#### [Supplied data]

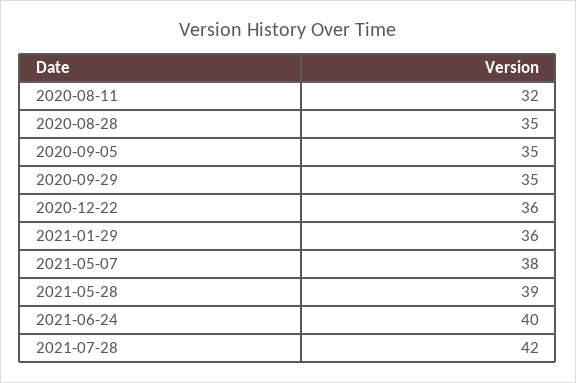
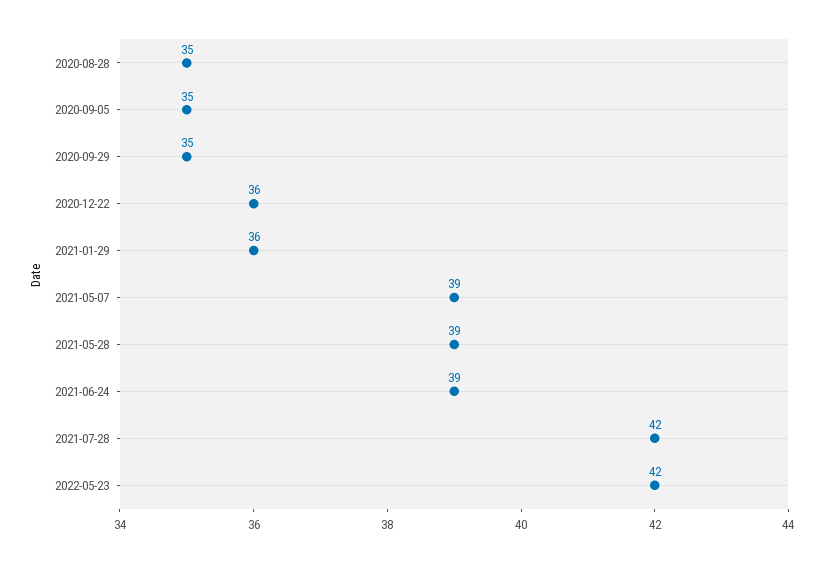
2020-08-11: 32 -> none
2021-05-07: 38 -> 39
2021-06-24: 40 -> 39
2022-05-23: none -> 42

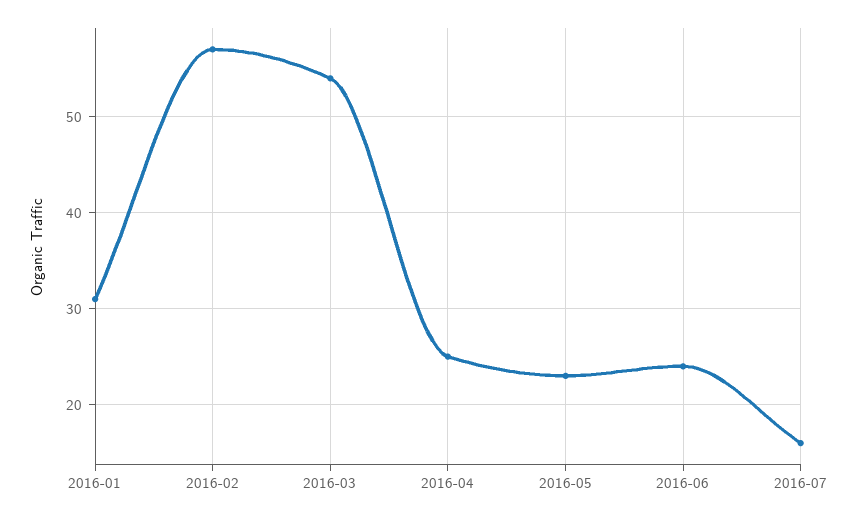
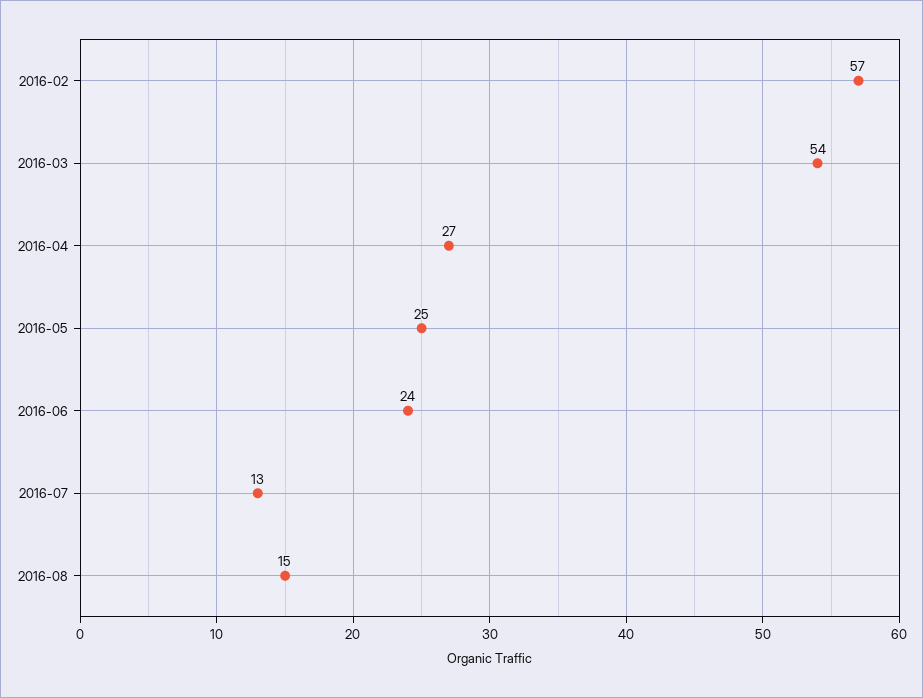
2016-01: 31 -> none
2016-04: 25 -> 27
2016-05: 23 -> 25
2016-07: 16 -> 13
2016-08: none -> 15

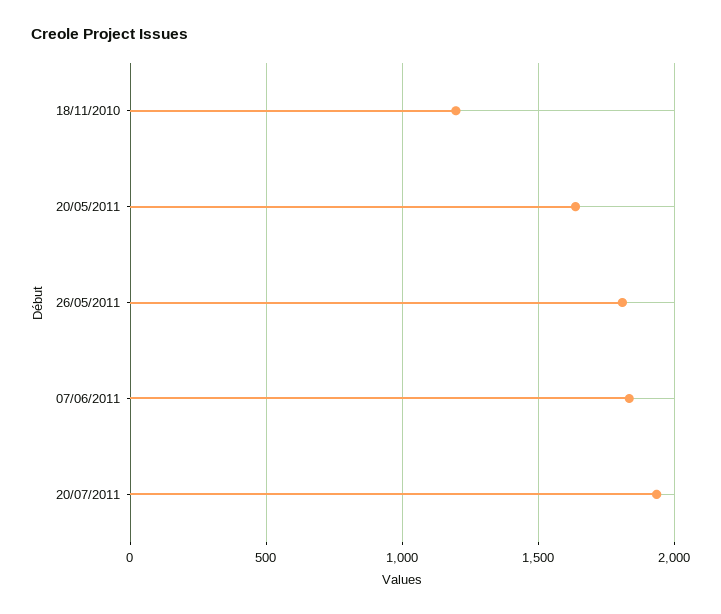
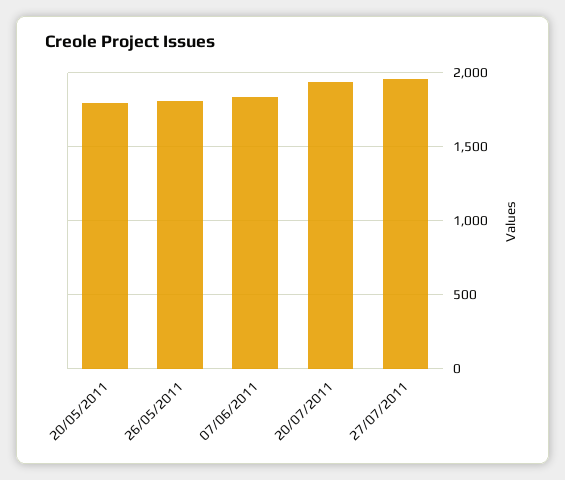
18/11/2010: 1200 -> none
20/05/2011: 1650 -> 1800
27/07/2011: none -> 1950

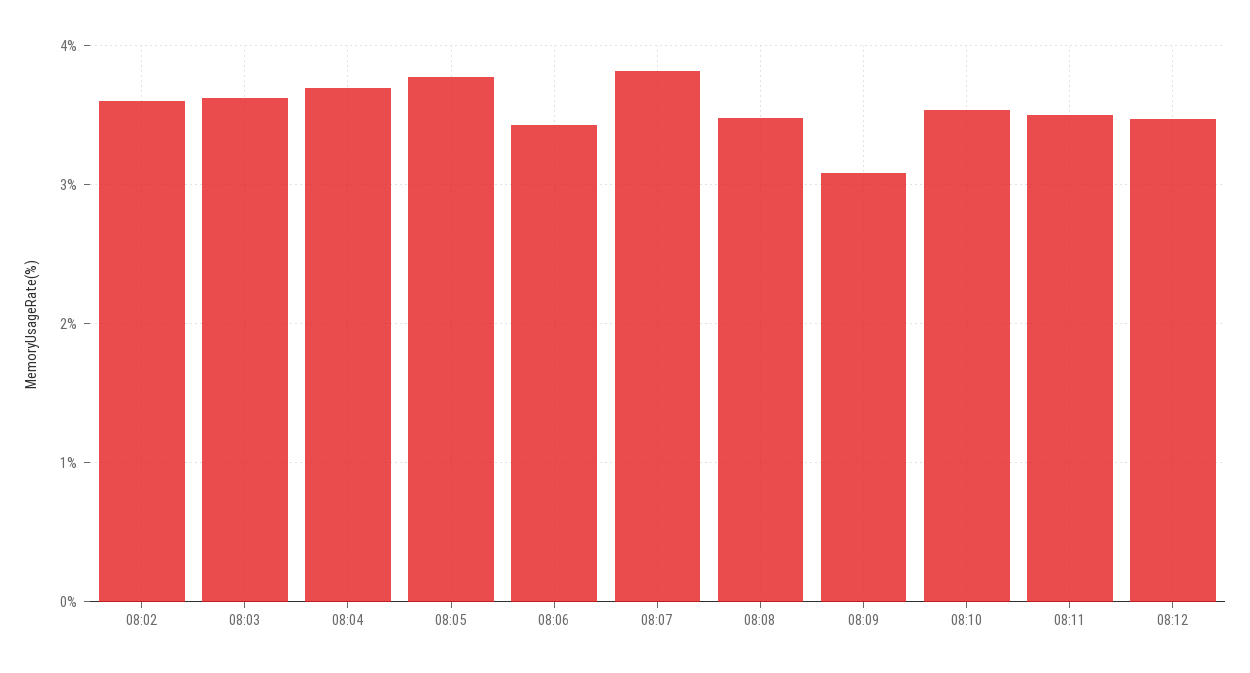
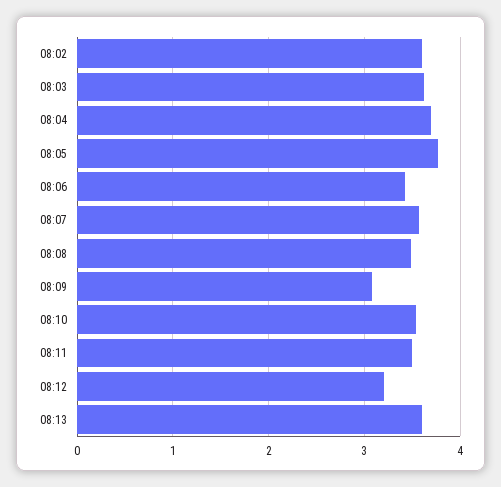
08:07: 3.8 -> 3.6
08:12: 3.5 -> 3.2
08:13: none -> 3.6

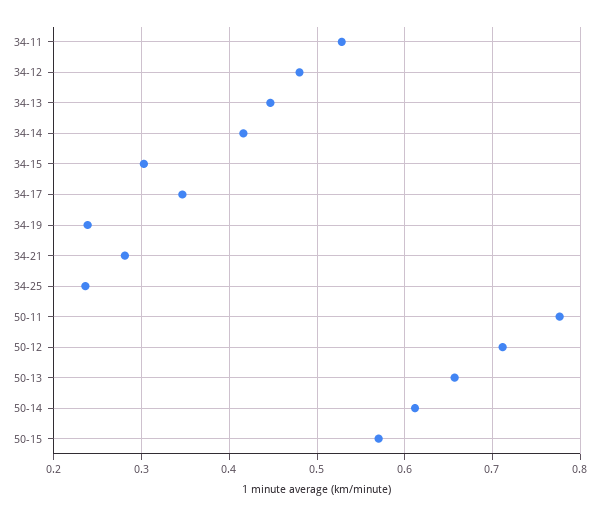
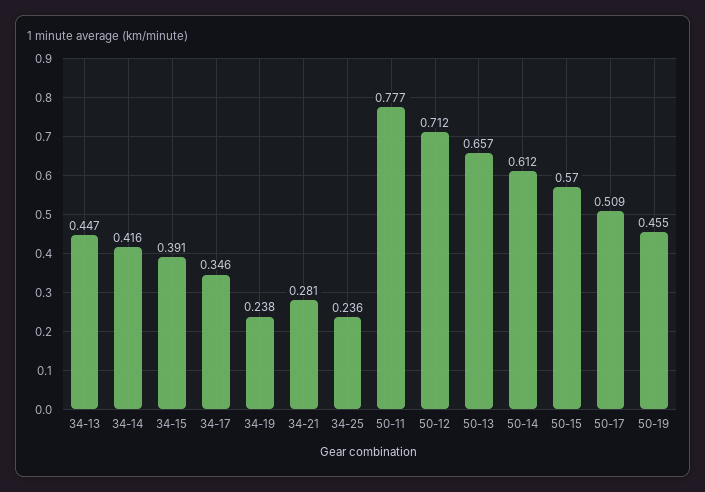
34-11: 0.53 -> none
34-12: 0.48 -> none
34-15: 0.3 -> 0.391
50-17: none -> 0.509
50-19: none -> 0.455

#### [About this task]
Write out the entries above in full and exactly; no pictures.

#### [Solution to this problem]
2020-08-11: 32 -> none
2021-05-07: 38 -> 39
2021-06-24: 40 -> 39
2022-05-23: none -> 42

2016-01: 31 -> none
2016-04: 25 -> 27
2016-05: 23 -> 25
2016-07: 16 -> 13
2016-08: none -> 15

18/11/2010: 1200 -> none
20/05/2011: 1650 -> 1800
27/07/2011: none -> 1950

08:07: 3.8 -> 3.6
08:12: 3.5 -> 3.2
08:13: none -> 3.6

34-11: 0.53 -> none
34-12: 0.48 -> none
34-15: 0.3 -> 0.391
50-17: none -> 0.509
50-19: none -> 0.455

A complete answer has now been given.